Segundo algumas estimativas, os créditos fiscais poderão custar ao tesouro federal bem mais de 100 mil milhões de dólares, dependendo da popularidade do programa, de acordo com o apartidário Congressional Budget Office.
Pelo menos 24 pedidos de captura de carbono estão pendentes na Louisiana. Muitos mais estão em fase preliminar, de acordo com um porta-voz do Departamento de Recursos Naturais da Louisiana.
Grupos de defesa do ambiente dizem que o programa está repleto de problemas, incluindo a falta de verificação por terceiros de que o carbono está a ser armazenado conforme alegado. Uma investigação federal anterior do Tesouro dos EUA descobriu que 90% dos mil milhões de dólares em créditos fiscais concedidos a empresas para armazenamento de carbono entre 2010 e 2019 foram documentados incorretamente.
Globalmente, existem apenas cerca de 40 instalações comerciais de captura, utilização e armazenamento de carbono em funcionamento. Capturam 45 milhões de toneladas métricas de carbono anualmente – pouco mais de 1% das emissões globais. A grande maioria deste carbono capturado é usada para aumentar a produção de petróleo em poços antigos.
A nova corrida do ouro
A tecnologia de captura de carbono está agora a ser usada como justificativa para manter a produção de petróleo e gás.
Gregory Upton, diretor executivo do Centro de Estudos Energéticos da Universidade Estadual da Louisiana, testemunhou no Capitólio em setembro de 2023 que o plano da administração Biden de limitar novos arrendamentos offshore colocaria em risco os projetos de captura de carbono da Louisiana. “Na minha opinião, as políticas destinadas a reduzir o fornecimento de combustíveis fósseis nos EUA colocam em risco esta estratégia de descarbonização”, disse ele.
Na verdade, muitos projectos planeados de captura de carbono estão ligados ao gás natural.
Por exemplo, uma central de “hidrogénio azul” de 4,5 mil milhões de dólares proposta pela empresa Air Products, sediada na Pensilvânia, utiliza gás natural para produzir hidrogénio, o que também gera emissões de dióxido de carbono. A empresa propôs enterrar 5 milhões de toneladas métricas de dióxido de carbono por ano abaixo do Lago Maurepas e, presumivelmente, arrecadaria 510 milhões de dólares em créditos fiscais ao longo de 12 anos.

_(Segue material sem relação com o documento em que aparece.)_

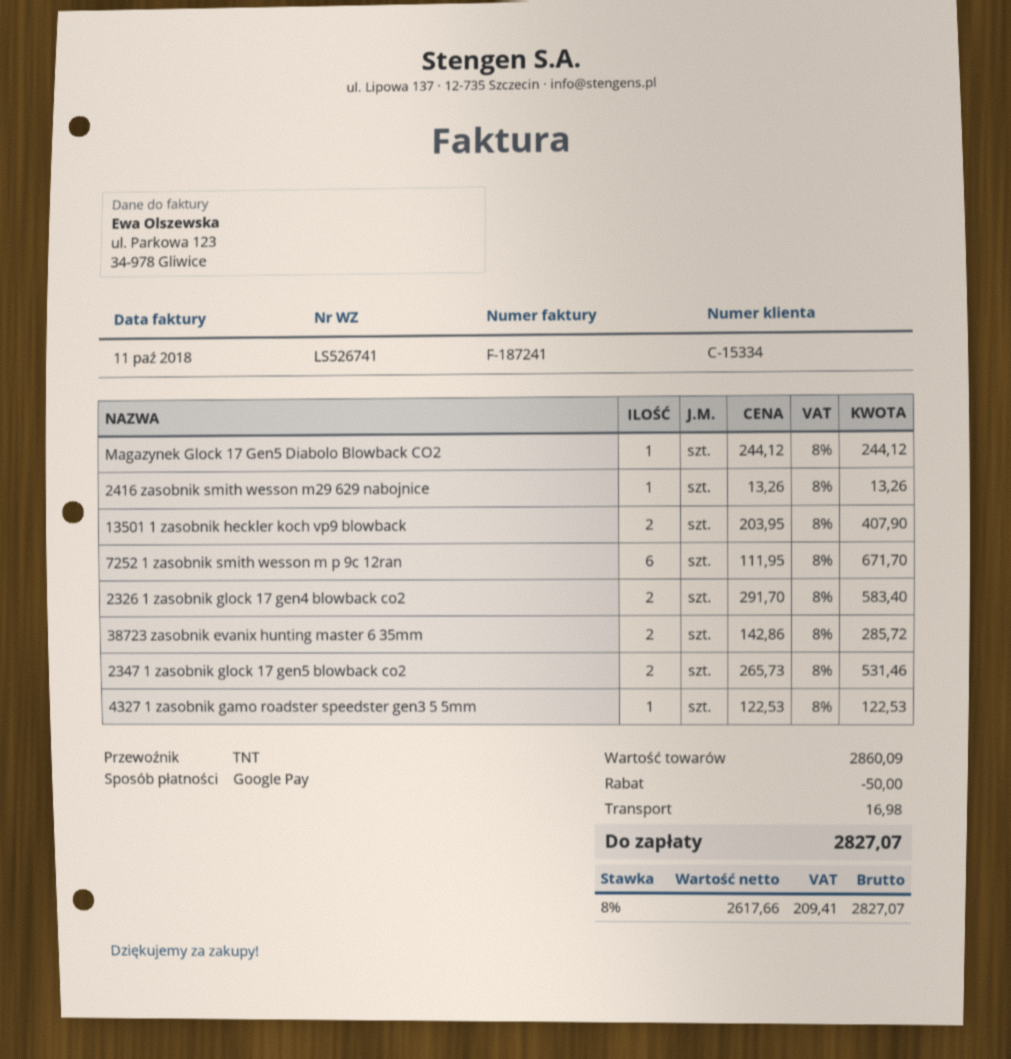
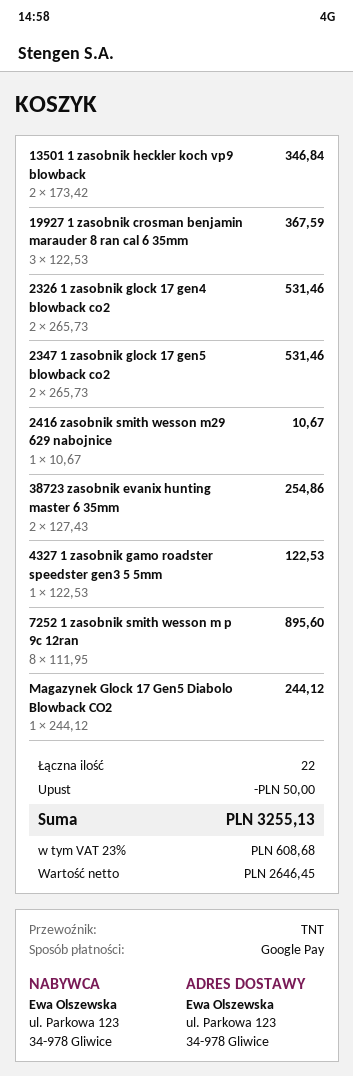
2416 zasobnik smith wesson m29 629 nabojnice: 1 x 13.26 = 13.26 -> 1 x 10.67 = 10.67
13501 1 zasobnik heckler koch vp9 blowback: 2 x 203.95 = 407.90 -> 2 x 173.42 = 346.84
7252 1 zasobnik smith wesson m p 9c 12ran: 6 x 111.95 = 671.70 -> 8 x 111.95 = 895.60
2326 1 zasobnik glock 17 gen4 blowback co2: 2 x 291.70 = 583.40 -> 2 x 265.73 = 531.46
38723 zasobnik evanix hunting master 6 35mm: 2 x 142.86 = 285.72 -> 2 x 127.43 = 254.86
19927 1 zasobnik crosman benjamin marauder 8 ran cal 6 35mm: none -> 3 x 122.53 = 367.59
shipping: 16.98 -> none
net: 2617.66 -> 2646.45
tax: 8% = 209.41 -> 23% = 608.68
total: 2827.07 -> 3255.13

As comunidades estão preocupadas
Os críticos argumentam que a utilização da captura de carbono como tecnologia de transição desviará milhares de milhões de dólares em recursos federais do desenvolvimento mais comprovado de energias renováveis e exigirá a construção de milhares de quilómetros de gasodutos especializados.
Capturar e armazenar emissões também requer energia. Adicionar captura de carbono a uma central eléctrica, por exemplo, requer um sexto a um terço a mais de produção de energia, de acordo com um relatório do Gabinete de Orçamento do Congresso. As regras de crédito fiscal também não levam em conta as emissões liberadas para produzir o gás natural ou transportar e armazenar o dióxido de carbono.

AP Foto/Gerald Herbert
Quando a Louisiana solicitou à Agência de Proteção Ambiental a primazia regulatória sobre esses projetos, a agência recebeu 45 mil comentários públicos. Os residentes levantaram receios de que os projectos contaminassem os aquíferos subterrâneos ou que o dióxido de carbono armazenado pudesse escapar através dos milhares de antigos poços de petróleo do estado.
A empresa Air Products provocou protestos públicos quando iniciou testes sísmicos com dinamite abaixo do Lago Maurepas, que durante décadas beneficiou de proteção contra dragagem e perfuração.
Os apoiantes da indústria, entretanto, sugeriram a um grupo de trabalho estatal de captura de carbono que resistir até mesmo a um único projecto enviaria uma mensagem de que a Louisiana não está aberta a negócios.
Mas, a meu ver, a mensagem parece exatamente oposta. Com um lucro inesperado de financiamento federal, a Louisiana estendeu o tapete de boas-vindas.